The 8087 has two components: a control unit, and an execution unit. The control unit handles bus operations and interactions with the 8086; the execution unit handles actual floating-point operations. As you surmise, the execution unit can’t handle two operations, so the execution flow has to wait until one floating-point operation completes before the next one can be submitted. That’s the first synchronisation requirement; the second is when an 8086 instruction reads memory that the 8087 is supposed to write — the 8086 has to wait for the 8087 to have finished, otherwise the read is likely to return rubbish.

To make things simple, the rule of thumb is that all 8087 instructions need a `wait` or `fwait`¹ *before* them (this is easier than after — but `fwait` is also required after FPU instructions writing to memory), except instructions that only reflect the state of the control unit (`fstsw`, `fstcw`, `fldcw`, `fstenv`, and `fldend`).
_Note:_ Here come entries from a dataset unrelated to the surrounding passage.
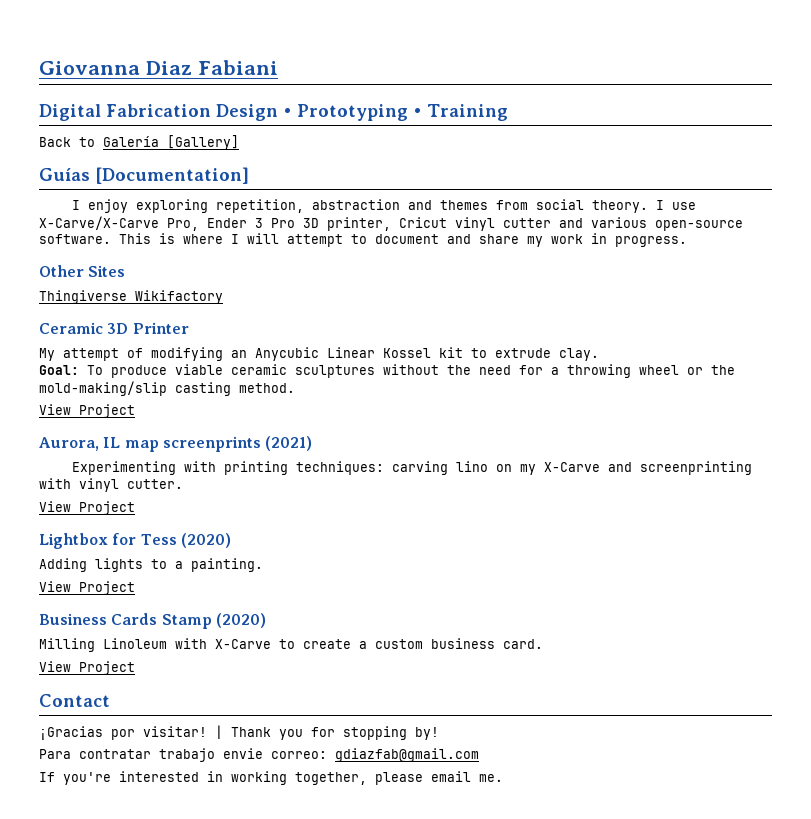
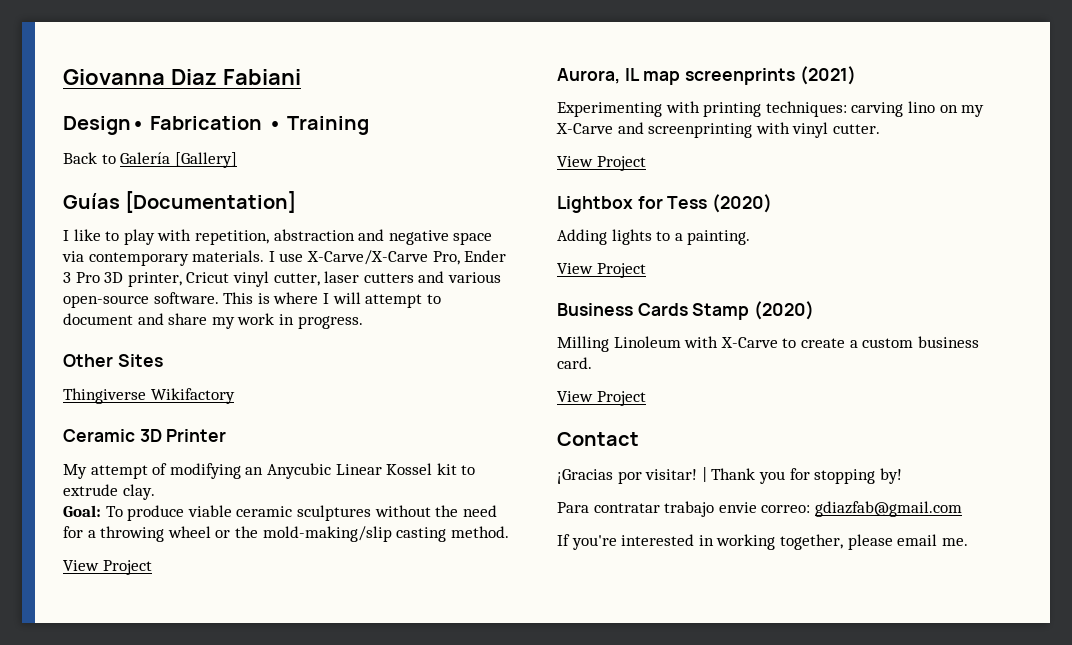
- Digital Fabrication Design • Prototyping • Training
+ Design• Fabrication • Training
- I enjoy exploring repetition, abstraction and themes from social theory.
+ I like to play with repetition, abstraction and negative space via contemporary materials.
- I use X-Carve/X-Carve Pro, Ender 3 Pro 3D printer, Cricut vinyl cutter and various open-source software.
+ I use X-Carve/X-Carve Pro, Ender 3 Pro 3D printer, Cricut vinyl cutter, laser cutters and various open-source software.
Commercial 8086 assemblers would generally insert `fwait`s as appropriate on their own, so most programmers wouldn’t have had to take care of this. 286 and later CPUs handle the waits in hardware and don’t need explicit `fwait`s in the program.

For details, see for example Robert L. Hummel’s *The Processor and Coprocessor*.

---

<sup>¹ `fwait` is preferable since it works with FPU emulators.</sup>